## Dataset excerpts
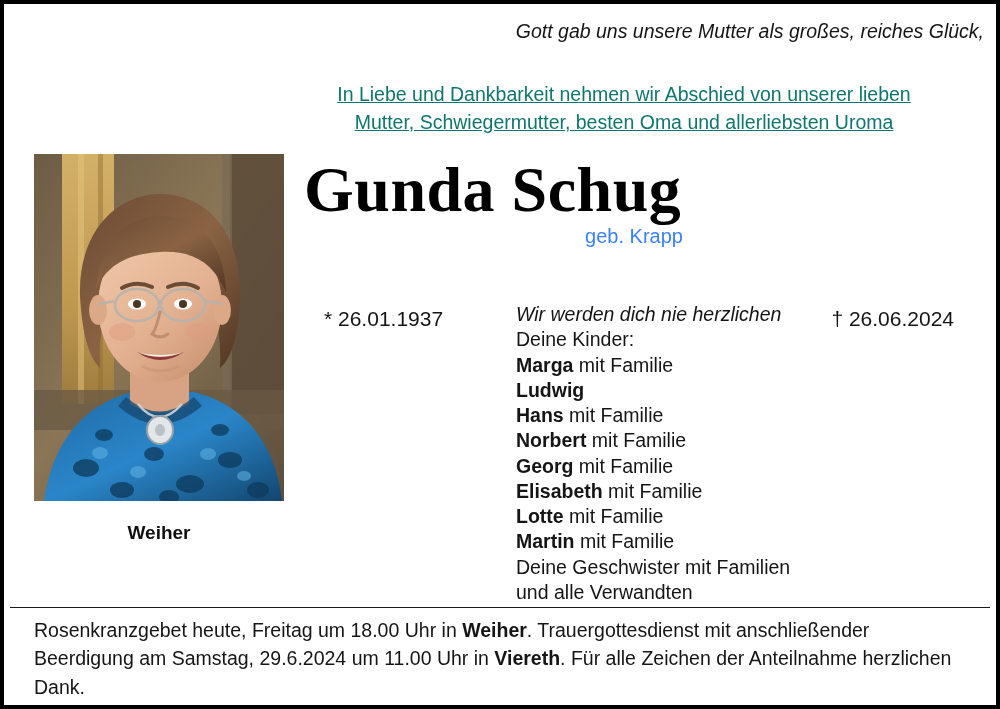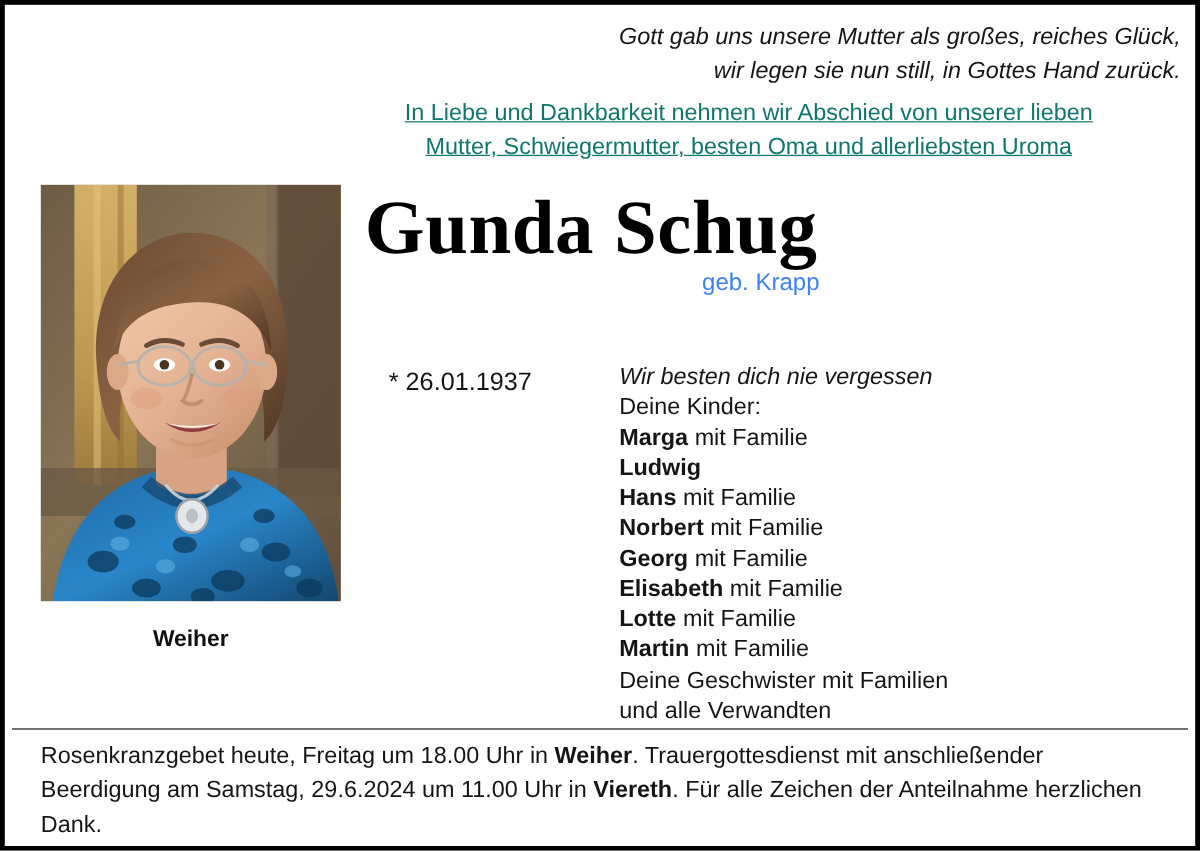--- a/index.html
+++ b/index.html
@@ -159,7 +159,6 @@
 
     <div class="verse">
       <div>Gott gab uns unsere Mutter als großes, reiches Glück,</div>
-      <div>wir legen sie nun still, in Gottes Hand zurück.</div>
     </div>
 
     <div class="intro">

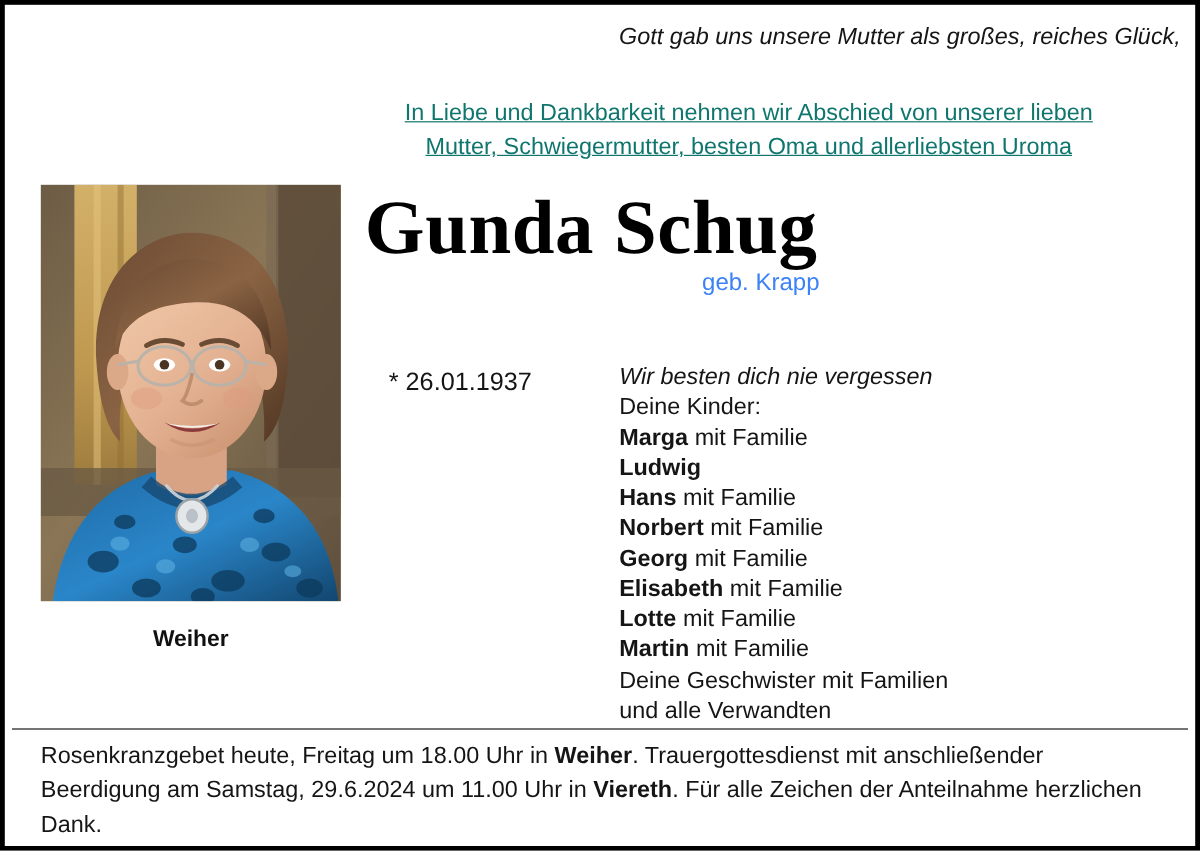--- a/index.html
+++ b/index.html
@@ -174,7 +174,7 @@
     </div>
 
     <div class="family">
-      <div class="italic-line">Wir besten dich nie vergessen</div>
+      <div class="italic-line">Wir werden dich nie herzlichen</div>
       <div>Deine Kinder:</div>
       <div class="row"><b>Marga</b><span> mit Familie</span></div>
       <div class="row"><b>Ludwig</b><span></span></div>

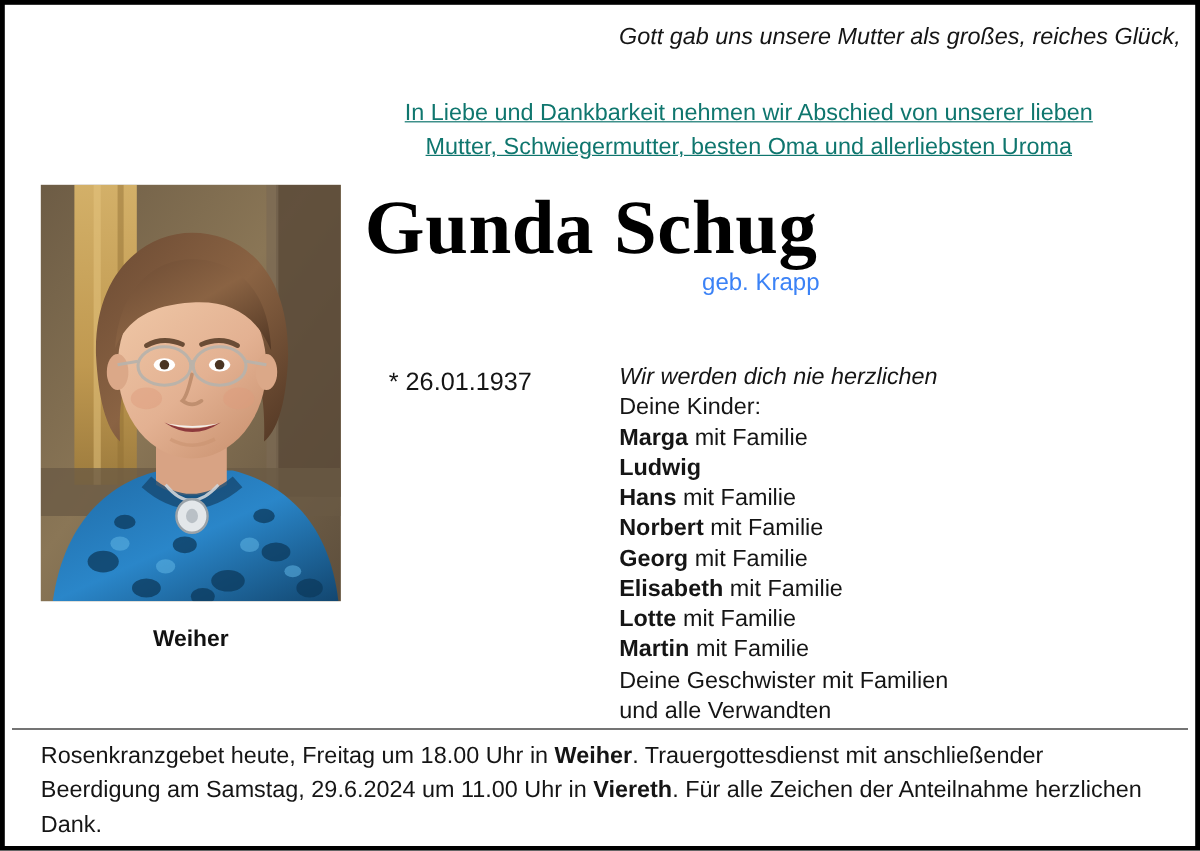--- a/index.html
+++ b/index.html
@@ -171,6 +171,7 @@
 
     <div class="dates">
       <span>* 26.01.1937</span>
+      <span>† 26.06.2024</span>
     </div>
 
     <div class="family">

## Exercise
Only what runs from the line holding "-174,7 +174,7 @@" through the end of the entries above is to be given again, exactly, with every picture omitted.

## Exercise answer
@@ -174,7 +174,7 @@
     </div>
 
     <div class="family">
-      <div class="italic-line">Wir besten dich nie vergessen</div>
+      <div class="italic-line">Wir werden dich nie herzlichen</div>
       <div>Deine Kinder:</div>
       <div class="row"><b>Marga</b><span> mit Familie</span></div>
       <div class="row"><b>Ludwig</b><span></span></div>

--- a/index.html
+++ b/index.html
@@ -171,6 +171,7 @@
 
     <div class="dates">
       <span>* 26.01.1937</span>
+      <span>† 26.06.2024</span>
     </div>
 
     <div class="family">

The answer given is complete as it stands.